Python For Data Analysis - Fall 2023

发布时间:2023-12-09

Hello, dear friend, you can consult us at any time if you have any questions, add WeChat: daixieit

Take HomeFinal Exam

Python For Data Analysis - Fall 2023

Due Date: Thursday Dec 14, 2023

Instructions

You should turn in a Jupyter notebook.

You should complete this assignment using Pandas and no other packages.

●    In fact, you should answer all questions using Pandas

You should answer all questions using Pandas

Scenario

You recently started working as a Data Analyst for a healthcare company that provides telehealth visits. The company has been in operation for a few years and operates in a few different markets. It's an exciting time as revenue has been growing and the executive committee is thinking about purchasing another telehealth provider. Your team lead gave you access to a dataset that stores basic information about the visit history of the rival telehealth  provider. The executive committee has a few basic questions and you are tasked with answering them!

Points

●    Each question is worth 5 points.

There are 23 questions so the total is 115 points.

Questions

1.   Load the data. How many rows are in the dataset?

2.   Note that the first row is a header and contains the column names. How many columns are there in the dataset and what are their names?

3.   How many distinct patients are there in the dataset?

4.   How many markets are there in the dataset and what are the distinct values?

5.  Write a function named count_distinct_values(col) that takes as input a column name (string) and returns the number of distinct values in that column. For example, in   this "toy" dataset (which has a similar structure to your dataset),

[

["x", "y", "z"],

[ 1 ,  2 ,  8 ],

[ 1 ,  5 ,  7 ],

[ 1 ,  5 ,  2 ],

]

the function would return the following values:

count_distinct_values("x") == 1

count_distinct_values("y") == 2

count_distinct_values("z") == 3

Test your function on the count of patients and markets. Hint: use assert statements to verify that count_distinct_values("patient_id") and count_distinct_values("market") match the answers to questions 4 and 5 above.

6.   Now use your function count_distinct_values(col="zip_code") to determine the number of distinct zip codes in the dataset.

7.  What are the distinct values in the visit_type column in the dataset?

8.  What are the visit counts corresponding to each visit_type? To solve this problem, iterate over the dataset and count the visit_types for each visit.
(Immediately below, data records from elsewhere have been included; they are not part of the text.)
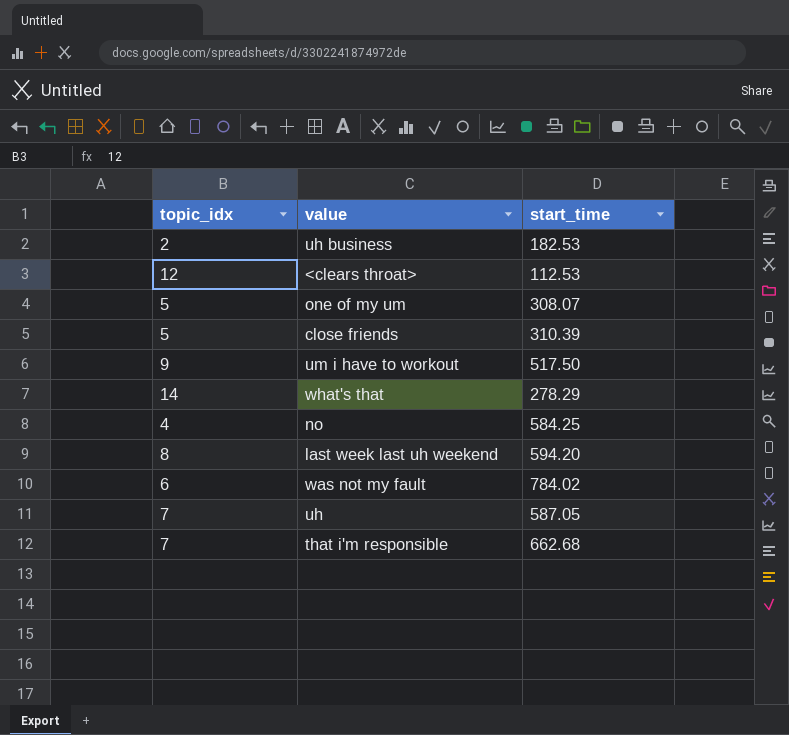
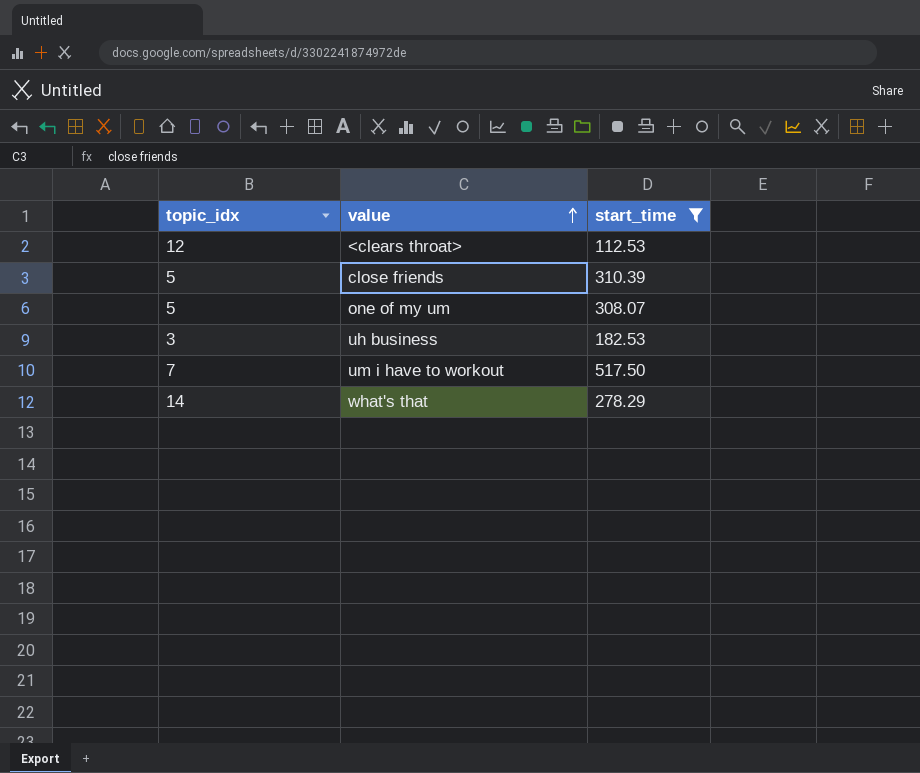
filter: none -> start_time <= 517.50
row order: none -> value ascending
uh business | topic_idx: 2 -> 3
um i have to workout | topic_idx: 9 -> 7

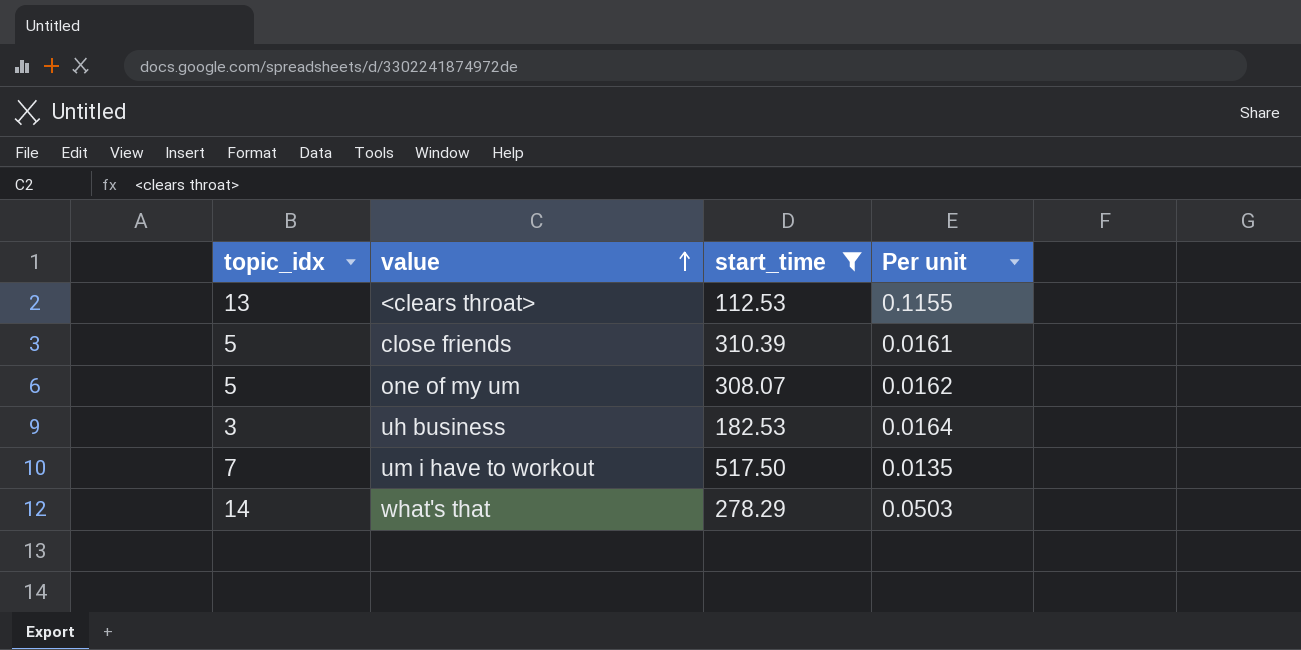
column Per unit | formula: none -> [topic_idx] / [start_time]
<clears throat> | topic_idx: 12 -> 13

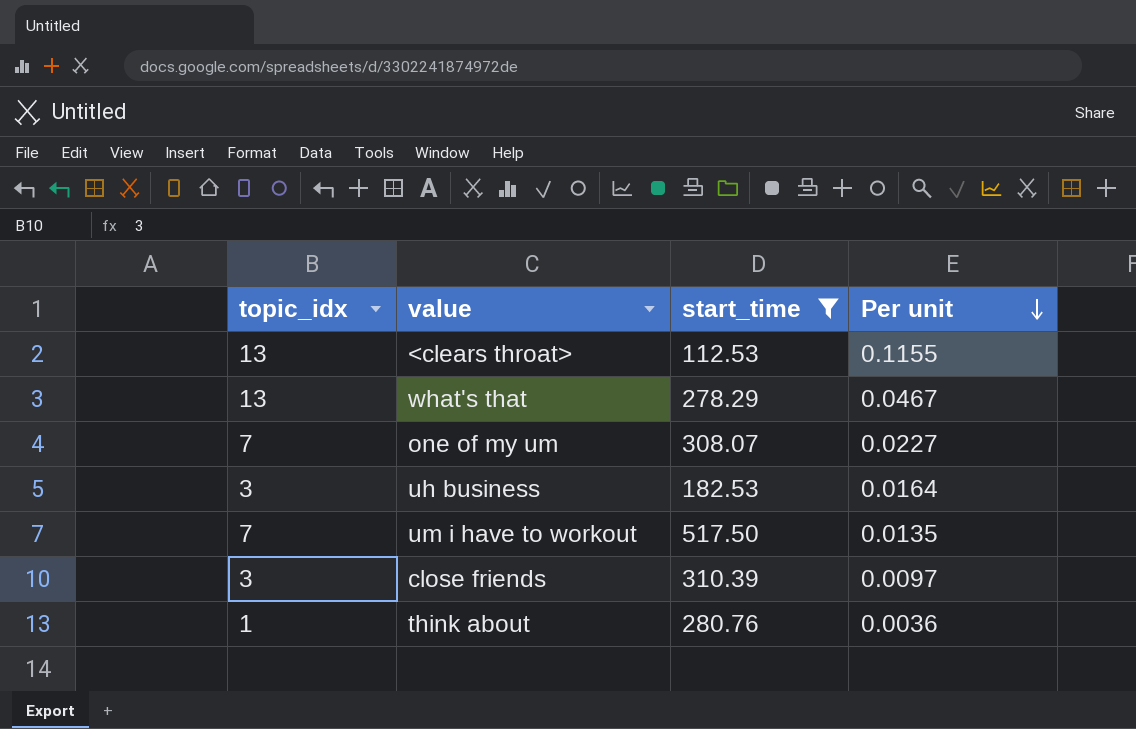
row order: value ascending -> Per unit descending
what's that | topic_idx: 14 -> 13
what's that | Per unit: 0.0503 -> 0.0467
one of my um | topic_idx: 5 -> 7
one of my um | Per unit: 0.0162 -> 0.0227
close friends | topic_idx: 5 -> 3
close friends | Per unit: 0.0161 -> 0.0097
row think about: none -> 1 | 280.76 | 0.0036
Store the counts in a dictionary   named visit_type_counts, which should have the format

visit_type_counts = {"A": visit_count1, "B": visitcount2, ...}

Can you think of an assertion that verifies that your result is consistent with the data?

9.  What is the min, max and average of the values in the charge column?

10. If you filter the dataset for the Boston market, what is the min, max and average of the values in the charge column in the resulting subset?

11. If you filter the dataset for the NYC market, how many distinct patients are there?

12. If you filter the dataset for the LA market, how many distinct patients are there?

13. Iterate over the dataset and count the visits in each market. Report the counts using a dictionary, which should have the format {market1: visit_count1, market2:  visitcount2, …}

14. How many visits occurred on Dec 1 2022? Note, you do not need a sophisticated   date-time package to answer this, you can answer this using basic string methods.

15. How many visits occurred during the month of December in 2022? (Again you can answer this without importing any date-time packages)

16. How many visits occurred during the month of December in 2022 in the NYC market?

17. How many visits of type "A" occurred during the month of December in 2022 in the NYC market?

18. What is the average number of visits per patient in the entire dataset?

19. If you take a closer look at the data, you will find that there are some patients who have   multiple visits. We will refer to these patients as repeat patients. For example, how many visits does the patient with this patient_id have? What are the visit dates and market?

1234567-abcd-1234-a1b2-abc123abc123

20. How many repeat patients are there in the dataset? What is the percentage of repeat patients to total patients?

21. What is the average number of visits that a repeat patient has had?

22. How many repeat patients had visits in more than one market?

23. We want to compute the total number of visits whose charges were above the visit-type   average charge. In order to answer this question, first determine the average charges for each visit-type. Then determine if the charge for each visit was above or below this average (depending on the visit-type). Finally count the number of visits that had an above average visit-type charge.